Next, the variance of each of the enhancement layer transform blocks in the transform domain r_f ^E(0; i), the covariance r_f ^E(1; i) between each of the enhancement layer transform blocks and one of its adjacent blocks in the transform domain, the covariance r_f ^B(1; i) between each of the base layer transform blocks and one of its adjacent blocks in the transform domain, the variance σ_B ²(i) of the base layer transform coefficients and the quantization error of the base layer transform coefficients calculated respectively from each of the base layer transform blocks in the base layer block D_B(i) are substituted into Equation (11), i.e.,
${(σ_{E}^{2} (i))}^{2} = [\begin{matrix} (2 - 2 β_{i}^{B}) (r_{f}^{E} (0; i) - r_{f}^{E} (1; i)) + \\ D_{E} (i) + β_{i}^{B} (2 r_{f}^{B} (1; i) + σ_{B}^{2} (i)) \end{matrix}] σ_{E}^{2} (i) - [(2 - 2 β_{i}^{B}) r_{f}^{E} (0; i) - 2 r_{f}^{E} (1; i) + 2 β_{i}^{B} r_{f}^{B} (1; i)] D_{E} (i) .$
Furthermore, Equation (11) substituted with the aforementioned parameters is transmitted to the enhancement layer quantization error calculator 120E, wherein β_i ^B=1−D_B(i)/σ_B ²(i) (step S221).

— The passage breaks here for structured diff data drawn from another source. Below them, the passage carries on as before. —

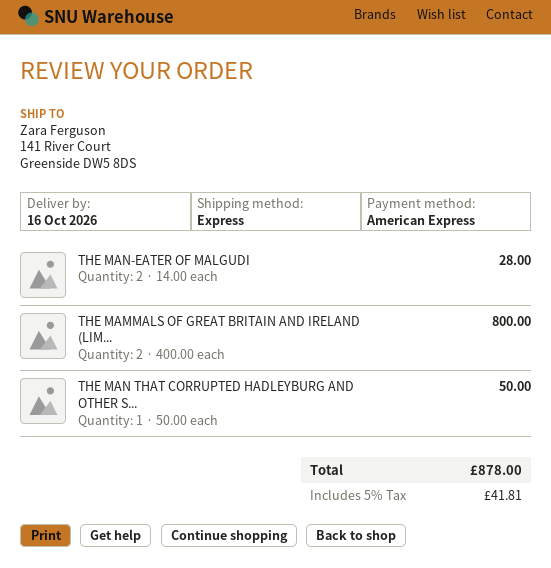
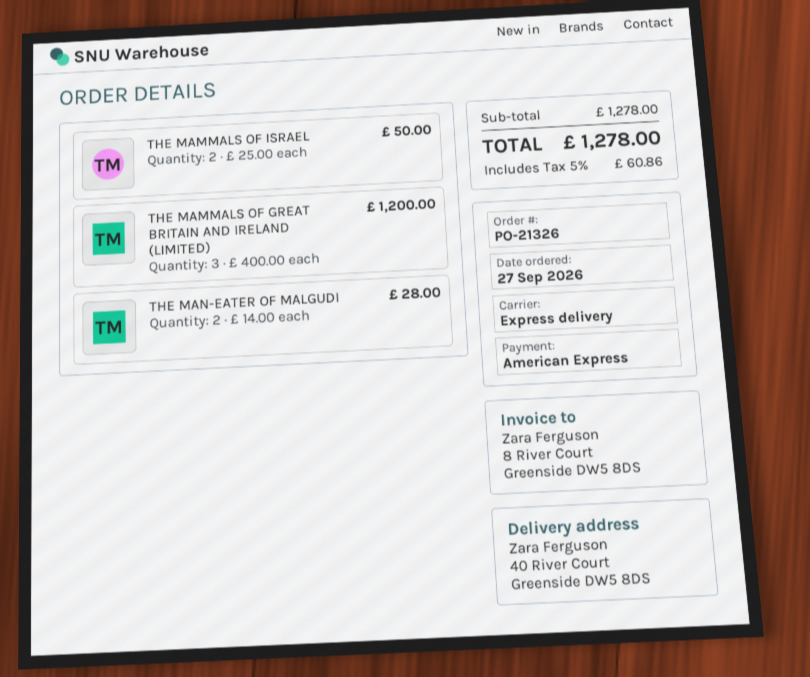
ship to: 141 River Court, Greenside DW5 8DS -> 40 River Court, Greenside DW5 8DS
THE MAMMALS OF GREAT BRITAIN AND IRELAND (LIM...: 2 x 400.00 = 800.00 -> 3 x 400.00 = 1200.00
THE MAN THAT CORRUPTED HADLEYBURG AND OTHER S...: 1 x 50.00 = 50.00 -> none
THE MAMMALS OF ISRAEL: none -> 2 x 25.00 = 50.00
tax: 5% = 41.81 -> 5% = 60.86
total: 878.00 -> 1278.00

Afterward, the enhancement layer quantization calculator 120E obtains the quantization error D_E(i) and the variance of the enhancement layer transform coefficients σ_E ²(i) by solving the simultaneous equations of Equation (8) and Equation (11) substituted with the aforementioned parameters, i.e.
$D_{E} (i) = σ_{E}^{2} (i) - (2 α + \sqrt{2} σ_{E} (i)) \times \frac{\exp (\frac{- q ({QP}_{E}) - 2 α}{\sqrt{2} σ_{E} (i)}) \times q ({QP}_{E})}{1 - \exp (\frac{- \sqrt{2} q ({QP}_{E})}{σ_{E} (i)})},$
and the outcome is transmitted to the enhancement layer distortion estimator 130E and the enhancement layer entropy calculator 140E (step S223). The enhancement layer quantization error calculator 120E in the present embodiment may transmit the variance of the enhancement layer transform coefficients σ_E ²(i) to the enhancement entropy calculator 140E through the enhancement layer variance calculator 110E, though the present invention is not limited thereto. In other embodiment, the variance of the enhancement transform coefficients σ_E ²(i) may be transmitted via a direct connection between the enhancement layer variance calculator 110E and the enhancement layer entropy calculator 140E.
Next, the enhancement layer entropy calculator 140E can substitute the variance of the enhancement layer transform coefficients σ_E ²(i) into equation (9), i.e.,
$H_{E} (i) = - (1 - p_{E}^{'} \sqrt{p_{E}}) \log_{2} (1 - p_{E}^{'} \sqrt{p_{E}}) - p_{E}^{'} \sqrt{p_{E}} \log_{2} (\frac{p_{E}^{'} (1 - p_{E})}{2 \sqrt{p_{E}}}) - \frac{p_{E}^{'} \sqrt{p_{E}} \log_{2} p_{E}}{1 - p_{E}},$
so as to obtain the entropy of the enhancement layer coefficients, and the outcome is transmitted to the enhancement layer rate estimator 150E (step S225).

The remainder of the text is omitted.